Have you heard of Parkinson’s law? It’s an adage that states “work expands so as to fill the time available for its completion.” This basically translates to mean work you could potentially get done in 45 minutes when given the flexibility could also take you 2 hours.
If I start a draft blog post let’s say an hour before I have an appointment, I’m often much more likely to finish or almost finish that post before my appointment. However, if I have 2 hours or no real constraint that same post will most definitely take over an hour.
You could think of it as time budgets for tasks, but I’m using the term time limits because most people use the term time budgeting when blocking out their schedule. Much like a money budget, you have X amount to spend, and it’s broken down into these larger categories. Instead, Setting Time Limits focuses on the task and determining how much time you want to allow yourself to spend on that task.
Creating time limits for projects and routine tasks creates constraints that force us to be more focused, and use our time intentionally. By setting time limits, you are automatically giving yourself a perimeter in which to work in.
Perfectionism is often a fairly big roadblock for many entrepreneurs, especially women. If you have read, Playing Big by Tara Mohr she talks about why women tend to get caught up in perfectionism, and there are several factors. Part of it has to do with us striving to be overachievers in school and that translate to perfectionism approach to life. In school generally the more work you did, the better the outcome but in life that doesn’t really translate, but it’s hard for us to let that go.

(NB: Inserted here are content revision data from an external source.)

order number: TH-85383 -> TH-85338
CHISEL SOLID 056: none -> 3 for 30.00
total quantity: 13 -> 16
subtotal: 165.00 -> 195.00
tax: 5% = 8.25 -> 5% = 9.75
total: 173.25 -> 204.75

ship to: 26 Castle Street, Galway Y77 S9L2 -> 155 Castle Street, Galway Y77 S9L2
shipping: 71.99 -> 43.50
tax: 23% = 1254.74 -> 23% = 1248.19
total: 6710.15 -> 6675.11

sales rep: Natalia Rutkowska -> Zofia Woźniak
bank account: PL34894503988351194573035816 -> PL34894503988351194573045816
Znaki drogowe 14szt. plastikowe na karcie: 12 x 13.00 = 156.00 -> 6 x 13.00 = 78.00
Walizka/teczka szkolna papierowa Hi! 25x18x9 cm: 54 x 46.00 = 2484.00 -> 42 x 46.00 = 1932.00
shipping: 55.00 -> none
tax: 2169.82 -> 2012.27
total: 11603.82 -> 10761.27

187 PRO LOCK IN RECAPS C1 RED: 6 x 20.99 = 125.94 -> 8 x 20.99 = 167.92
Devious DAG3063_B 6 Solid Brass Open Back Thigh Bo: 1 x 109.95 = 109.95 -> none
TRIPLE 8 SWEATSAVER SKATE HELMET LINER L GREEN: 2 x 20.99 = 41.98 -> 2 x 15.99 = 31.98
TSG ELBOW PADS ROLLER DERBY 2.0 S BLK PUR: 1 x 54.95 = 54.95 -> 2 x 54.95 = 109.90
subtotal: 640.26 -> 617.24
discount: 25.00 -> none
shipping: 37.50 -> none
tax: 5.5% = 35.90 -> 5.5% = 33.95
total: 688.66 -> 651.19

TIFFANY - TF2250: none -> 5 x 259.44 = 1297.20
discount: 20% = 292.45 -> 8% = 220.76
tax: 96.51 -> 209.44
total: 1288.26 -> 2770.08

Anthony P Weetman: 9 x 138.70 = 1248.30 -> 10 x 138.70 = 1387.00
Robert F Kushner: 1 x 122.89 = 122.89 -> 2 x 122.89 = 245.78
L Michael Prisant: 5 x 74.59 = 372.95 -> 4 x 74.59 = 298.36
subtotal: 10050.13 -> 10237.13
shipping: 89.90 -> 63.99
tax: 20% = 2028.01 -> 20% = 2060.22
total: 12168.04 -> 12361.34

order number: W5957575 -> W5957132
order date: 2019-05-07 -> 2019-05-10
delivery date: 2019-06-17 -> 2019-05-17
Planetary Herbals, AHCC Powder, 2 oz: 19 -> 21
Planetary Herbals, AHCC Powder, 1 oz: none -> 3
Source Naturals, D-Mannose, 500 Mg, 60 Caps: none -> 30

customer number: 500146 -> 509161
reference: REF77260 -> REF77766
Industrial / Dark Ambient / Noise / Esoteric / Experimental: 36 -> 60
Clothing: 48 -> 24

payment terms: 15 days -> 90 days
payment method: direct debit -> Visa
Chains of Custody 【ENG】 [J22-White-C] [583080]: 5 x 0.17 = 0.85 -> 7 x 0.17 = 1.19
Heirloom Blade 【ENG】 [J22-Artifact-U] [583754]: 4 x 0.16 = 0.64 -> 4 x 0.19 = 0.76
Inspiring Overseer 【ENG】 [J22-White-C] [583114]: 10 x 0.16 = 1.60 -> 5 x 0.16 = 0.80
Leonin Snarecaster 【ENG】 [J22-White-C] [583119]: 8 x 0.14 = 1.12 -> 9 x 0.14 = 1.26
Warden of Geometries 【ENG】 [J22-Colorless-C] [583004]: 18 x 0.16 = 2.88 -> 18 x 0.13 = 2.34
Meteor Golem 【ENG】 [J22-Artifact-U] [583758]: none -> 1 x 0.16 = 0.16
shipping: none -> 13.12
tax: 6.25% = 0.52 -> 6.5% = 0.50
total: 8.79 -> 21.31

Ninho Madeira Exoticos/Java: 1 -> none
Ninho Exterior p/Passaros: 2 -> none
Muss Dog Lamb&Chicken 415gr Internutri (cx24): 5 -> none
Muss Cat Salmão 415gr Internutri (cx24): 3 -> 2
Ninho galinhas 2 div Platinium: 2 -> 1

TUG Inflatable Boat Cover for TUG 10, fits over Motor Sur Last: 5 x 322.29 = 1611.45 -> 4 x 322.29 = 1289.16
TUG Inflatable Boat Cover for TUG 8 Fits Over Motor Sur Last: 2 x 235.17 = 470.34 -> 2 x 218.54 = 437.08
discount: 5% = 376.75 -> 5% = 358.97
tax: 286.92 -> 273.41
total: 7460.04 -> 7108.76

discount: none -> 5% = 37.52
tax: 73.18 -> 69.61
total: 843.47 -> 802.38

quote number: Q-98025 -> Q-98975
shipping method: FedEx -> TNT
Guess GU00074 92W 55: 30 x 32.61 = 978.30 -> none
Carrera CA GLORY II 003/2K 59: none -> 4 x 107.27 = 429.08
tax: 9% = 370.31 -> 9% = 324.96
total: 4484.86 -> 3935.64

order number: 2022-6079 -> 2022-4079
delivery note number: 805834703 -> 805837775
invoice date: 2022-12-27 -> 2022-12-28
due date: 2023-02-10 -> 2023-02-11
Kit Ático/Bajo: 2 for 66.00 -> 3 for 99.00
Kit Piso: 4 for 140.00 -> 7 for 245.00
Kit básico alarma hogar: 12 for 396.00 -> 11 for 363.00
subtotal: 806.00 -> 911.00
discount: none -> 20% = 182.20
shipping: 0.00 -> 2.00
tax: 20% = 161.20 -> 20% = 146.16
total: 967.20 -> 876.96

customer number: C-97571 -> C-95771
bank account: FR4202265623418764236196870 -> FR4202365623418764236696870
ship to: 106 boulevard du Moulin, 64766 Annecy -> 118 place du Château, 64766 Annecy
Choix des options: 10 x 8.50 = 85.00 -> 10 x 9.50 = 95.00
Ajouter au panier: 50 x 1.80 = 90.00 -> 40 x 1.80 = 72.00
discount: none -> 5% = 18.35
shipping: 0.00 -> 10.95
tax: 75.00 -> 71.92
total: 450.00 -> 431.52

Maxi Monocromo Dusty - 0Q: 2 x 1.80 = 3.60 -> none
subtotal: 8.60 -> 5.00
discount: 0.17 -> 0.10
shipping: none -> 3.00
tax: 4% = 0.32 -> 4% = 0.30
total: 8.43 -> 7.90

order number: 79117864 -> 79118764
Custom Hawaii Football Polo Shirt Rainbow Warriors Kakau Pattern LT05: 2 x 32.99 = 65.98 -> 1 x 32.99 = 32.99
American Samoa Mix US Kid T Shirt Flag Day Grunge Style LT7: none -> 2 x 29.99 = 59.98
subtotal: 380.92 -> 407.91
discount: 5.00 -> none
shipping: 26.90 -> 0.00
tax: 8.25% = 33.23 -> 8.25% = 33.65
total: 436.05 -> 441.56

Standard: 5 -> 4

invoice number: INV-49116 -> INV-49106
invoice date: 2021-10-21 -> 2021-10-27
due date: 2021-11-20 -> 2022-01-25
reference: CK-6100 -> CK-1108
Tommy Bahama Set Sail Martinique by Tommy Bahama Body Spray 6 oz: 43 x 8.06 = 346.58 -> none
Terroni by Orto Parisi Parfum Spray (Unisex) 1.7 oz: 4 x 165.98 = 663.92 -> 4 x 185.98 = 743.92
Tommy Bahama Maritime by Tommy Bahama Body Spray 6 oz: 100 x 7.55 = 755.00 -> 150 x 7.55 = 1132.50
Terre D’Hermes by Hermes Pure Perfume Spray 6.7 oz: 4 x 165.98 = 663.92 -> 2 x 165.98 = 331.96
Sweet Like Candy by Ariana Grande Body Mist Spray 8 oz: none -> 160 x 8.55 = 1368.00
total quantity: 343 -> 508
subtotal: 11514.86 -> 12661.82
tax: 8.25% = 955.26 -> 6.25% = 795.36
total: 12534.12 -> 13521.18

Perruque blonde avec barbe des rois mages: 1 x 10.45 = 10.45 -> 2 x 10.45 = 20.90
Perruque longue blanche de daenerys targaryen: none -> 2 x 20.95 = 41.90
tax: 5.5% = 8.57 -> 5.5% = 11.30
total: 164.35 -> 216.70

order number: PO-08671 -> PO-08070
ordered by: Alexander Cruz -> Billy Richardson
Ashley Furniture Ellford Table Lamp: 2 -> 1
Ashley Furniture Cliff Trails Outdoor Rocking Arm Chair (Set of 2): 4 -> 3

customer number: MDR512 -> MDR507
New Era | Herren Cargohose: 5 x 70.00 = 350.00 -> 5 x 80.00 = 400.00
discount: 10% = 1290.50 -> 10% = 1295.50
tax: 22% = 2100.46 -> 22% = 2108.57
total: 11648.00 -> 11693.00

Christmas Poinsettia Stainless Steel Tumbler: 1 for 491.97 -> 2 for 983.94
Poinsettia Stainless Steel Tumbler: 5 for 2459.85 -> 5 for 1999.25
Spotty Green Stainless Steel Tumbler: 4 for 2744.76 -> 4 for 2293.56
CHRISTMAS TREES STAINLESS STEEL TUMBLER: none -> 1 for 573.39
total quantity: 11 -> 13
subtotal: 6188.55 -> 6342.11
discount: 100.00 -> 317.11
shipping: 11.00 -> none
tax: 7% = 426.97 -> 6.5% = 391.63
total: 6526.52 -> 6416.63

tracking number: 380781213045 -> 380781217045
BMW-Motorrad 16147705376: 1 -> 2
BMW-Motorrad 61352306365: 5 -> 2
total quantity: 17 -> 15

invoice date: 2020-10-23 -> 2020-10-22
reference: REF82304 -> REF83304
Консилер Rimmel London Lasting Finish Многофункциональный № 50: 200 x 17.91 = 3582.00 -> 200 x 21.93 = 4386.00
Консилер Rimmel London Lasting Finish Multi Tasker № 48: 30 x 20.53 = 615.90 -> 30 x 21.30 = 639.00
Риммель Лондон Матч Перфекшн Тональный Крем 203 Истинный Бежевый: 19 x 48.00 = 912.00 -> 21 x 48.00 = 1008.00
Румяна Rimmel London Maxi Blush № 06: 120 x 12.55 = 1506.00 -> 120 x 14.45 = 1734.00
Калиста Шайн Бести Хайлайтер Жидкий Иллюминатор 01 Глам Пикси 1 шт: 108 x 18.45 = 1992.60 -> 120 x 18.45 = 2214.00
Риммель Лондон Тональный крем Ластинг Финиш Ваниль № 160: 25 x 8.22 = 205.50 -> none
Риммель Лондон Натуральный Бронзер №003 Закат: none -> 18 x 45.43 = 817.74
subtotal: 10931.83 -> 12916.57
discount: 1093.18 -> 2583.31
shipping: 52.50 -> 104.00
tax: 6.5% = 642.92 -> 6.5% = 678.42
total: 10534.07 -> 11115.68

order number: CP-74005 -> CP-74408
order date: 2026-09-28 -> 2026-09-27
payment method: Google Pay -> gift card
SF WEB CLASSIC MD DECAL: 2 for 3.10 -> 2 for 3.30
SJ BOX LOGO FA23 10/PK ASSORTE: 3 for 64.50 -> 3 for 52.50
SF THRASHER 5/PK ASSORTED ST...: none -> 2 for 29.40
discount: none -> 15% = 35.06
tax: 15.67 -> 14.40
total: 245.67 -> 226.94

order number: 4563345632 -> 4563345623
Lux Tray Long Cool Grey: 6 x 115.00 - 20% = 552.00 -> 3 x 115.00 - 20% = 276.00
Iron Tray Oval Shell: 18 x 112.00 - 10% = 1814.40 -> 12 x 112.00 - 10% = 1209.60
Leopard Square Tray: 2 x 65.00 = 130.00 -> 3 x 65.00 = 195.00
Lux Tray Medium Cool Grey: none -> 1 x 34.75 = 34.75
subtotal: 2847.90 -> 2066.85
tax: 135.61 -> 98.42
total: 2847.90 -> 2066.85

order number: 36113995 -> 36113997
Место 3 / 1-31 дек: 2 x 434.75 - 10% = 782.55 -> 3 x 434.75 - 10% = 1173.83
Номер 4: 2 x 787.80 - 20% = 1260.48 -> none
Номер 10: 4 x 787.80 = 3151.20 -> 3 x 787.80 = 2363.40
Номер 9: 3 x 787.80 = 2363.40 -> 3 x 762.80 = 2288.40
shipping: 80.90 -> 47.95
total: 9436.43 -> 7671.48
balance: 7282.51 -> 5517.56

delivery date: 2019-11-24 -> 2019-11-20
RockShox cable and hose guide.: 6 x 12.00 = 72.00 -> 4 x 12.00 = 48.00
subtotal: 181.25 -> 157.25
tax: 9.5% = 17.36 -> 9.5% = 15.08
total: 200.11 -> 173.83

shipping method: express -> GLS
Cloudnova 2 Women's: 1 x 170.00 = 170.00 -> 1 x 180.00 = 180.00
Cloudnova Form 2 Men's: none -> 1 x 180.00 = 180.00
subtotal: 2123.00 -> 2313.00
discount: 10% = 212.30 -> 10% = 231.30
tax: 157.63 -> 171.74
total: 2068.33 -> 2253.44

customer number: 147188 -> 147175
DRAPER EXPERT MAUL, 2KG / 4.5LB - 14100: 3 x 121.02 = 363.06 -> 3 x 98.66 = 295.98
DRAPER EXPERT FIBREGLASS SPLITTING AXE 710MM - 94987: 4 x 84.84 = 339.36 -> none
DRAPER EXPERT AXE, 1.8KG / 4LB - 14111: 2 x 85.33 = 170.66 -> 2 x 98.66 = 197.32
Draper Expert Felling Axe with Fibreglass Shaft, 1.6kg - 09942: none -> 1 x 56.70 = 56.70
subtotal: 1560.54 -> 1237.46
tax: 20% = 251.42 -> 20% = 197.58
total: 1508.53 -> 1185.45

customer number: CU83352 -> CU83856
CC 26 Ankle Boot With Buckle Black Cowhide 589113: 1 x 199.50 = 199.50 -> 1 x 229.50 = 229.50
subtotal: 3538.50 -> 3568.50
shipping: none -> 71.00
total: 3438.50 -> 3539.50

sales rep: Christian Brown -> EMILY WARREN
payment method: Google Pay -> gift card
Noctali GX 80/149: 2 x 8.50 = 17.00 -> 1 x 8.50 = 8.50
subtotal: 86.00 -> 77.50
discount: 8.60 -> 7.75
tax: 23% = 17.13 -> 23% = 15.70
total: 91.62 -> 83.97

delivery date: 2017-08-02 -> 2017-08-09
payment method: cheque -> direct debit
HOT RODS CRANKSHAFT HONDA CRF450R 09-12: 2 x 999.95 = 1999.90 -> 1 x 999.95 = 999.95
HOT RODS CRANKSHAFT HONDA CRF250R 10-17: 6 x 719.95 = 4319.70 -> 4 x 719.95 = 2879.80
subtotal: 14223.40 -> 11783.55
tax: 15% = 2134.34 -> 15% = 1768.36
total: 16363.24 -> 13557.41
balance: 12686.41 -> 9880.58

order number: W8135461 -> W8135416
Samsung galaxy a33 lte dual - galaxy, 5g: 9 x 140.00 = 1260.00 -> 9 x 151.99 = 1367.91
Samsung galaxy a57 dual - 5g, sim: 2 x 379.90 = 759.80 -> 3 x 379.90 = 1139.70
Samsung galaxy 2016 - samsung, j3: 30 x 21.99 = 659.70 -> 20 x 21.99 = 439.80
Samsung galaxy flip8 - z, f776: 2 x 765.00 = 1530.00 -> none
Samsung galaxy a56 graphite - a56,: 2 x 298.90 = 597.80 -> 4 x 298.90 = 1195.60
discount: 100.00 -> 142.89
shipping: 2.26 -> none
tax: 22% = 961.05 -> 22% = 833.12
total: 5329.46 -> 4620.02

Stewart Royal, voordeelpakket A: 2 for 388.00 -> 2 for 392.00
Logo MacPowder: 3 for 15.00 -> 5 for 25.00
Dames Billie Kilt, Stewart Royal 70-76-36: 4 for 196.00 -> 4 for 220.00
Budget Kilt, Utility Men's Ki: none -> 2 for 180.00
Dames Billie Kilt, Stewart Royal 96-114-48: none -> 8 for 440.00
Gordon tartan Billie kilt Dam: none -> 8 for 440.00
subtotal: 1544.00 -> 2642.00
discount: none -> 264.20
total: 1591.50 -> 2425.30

I think time limiting is a great way to work towards training ourselves to finish projects and move forward without spending extra time on “perfecting” them.
Setting Time Limits is different than just setting a date deadline. With a deadline, you can potentially spend 5 hours or 20 hours (or more) on a project. But with time limiting you set yourself say 5 hours maximum to finish the project. Working against the clock helps prevent you from overthinking your project while working on it, and gives you a hard deadline to hit. We can actually leverage our good girl tendencies by giving ourselves that time limit because it’s part of the rules we set for the project.
Super Charge Your Focus
We have less time to overthink, analysis, overwork, and drive ourselves crazy over a project. We also are more likely to view the time that we sit down to work on the project as being valuable, requiring no interruptions, and needing to be super focused working hours. If you only have 5 hours to get this done or even say one hour, you view that time as more needed and valuable because it’s limited.
When I don’t have that hard constraint, I find that I’m more easily distracted into straying into other tasks. If I’m not working against the clock I’m more likely to talk myself into making an extra cup of tea, checking my email real quick and then, of course, that leads to responding to a few or going down the internet rabbit hole. But when I’m trying to “beat the clock” I’m able to stay much more focused.
Boost Your Time Management
Assigning time limits on tasks and projects automatically gives you a more realistic view of your availability. You know that you want to work on this project for 5 hours this week, and now you know you need to find 5 hours in your schedule to block off time to focus on that project. Or you realize that you don’t have those 5 hours so maybe the project deadline needs to be later than expected. Having the time limit also means you are less likely to allow yourself to borrow time from other scheduled activities for this project.
Trick Yourself Into Action
I hate unloading the dishwasher, not so much the work, but the idea of the work. Like ugh I know I should, but I don’t wanna feeling. So a trick I’ve developed is I will unload it while I’m making tea. Most of my tea takes 2-4 minutes to steep and crazily enough most of the time I can finish it in that time period. The fact that I know I only have to do it for that amount of time makes the task so much easier to tackle, and I move faster to get it done, without thinking about how much I hate doing it.
This is another advantage of time limits it can allow you to break past your own resistance (whether it’s fear, overthinking, or the very adult I just don’t wanna) to get that task done. It’s a wonderful trick of our brains when we feel timed we are more likely not to get sucked into thinking too much about it, we just do.
Now think about if you set time limits for some of your dreaded or neglected weekly business activities (not just projects), how would your day look? How do you think that might help the flow of your week?
So if you are always skipping routine task in your business you know you should do but don’t, you can set a time limit and tell yourself you must work on it for 30 minutes a week or a month but that’s all. You might be surprised with what you can accomplish.
I wouldn’t necessarily want my whole day to be time-limited, that might get a little stressful (I don’t want to feel I’m racing a clock the full day). BUT I do think setting time limits can be a very valuable tool to add to your productivity arsenal.
Give yourself grace with it. If you don’t meet your time budget, try again. Use it as a game to see if you can up your efficiency. For large projects, it might be hard to estimate accurately. But even if you are off, it will keep you aware, intentional, and accountable not to let yourself get dragged into a time project black hole.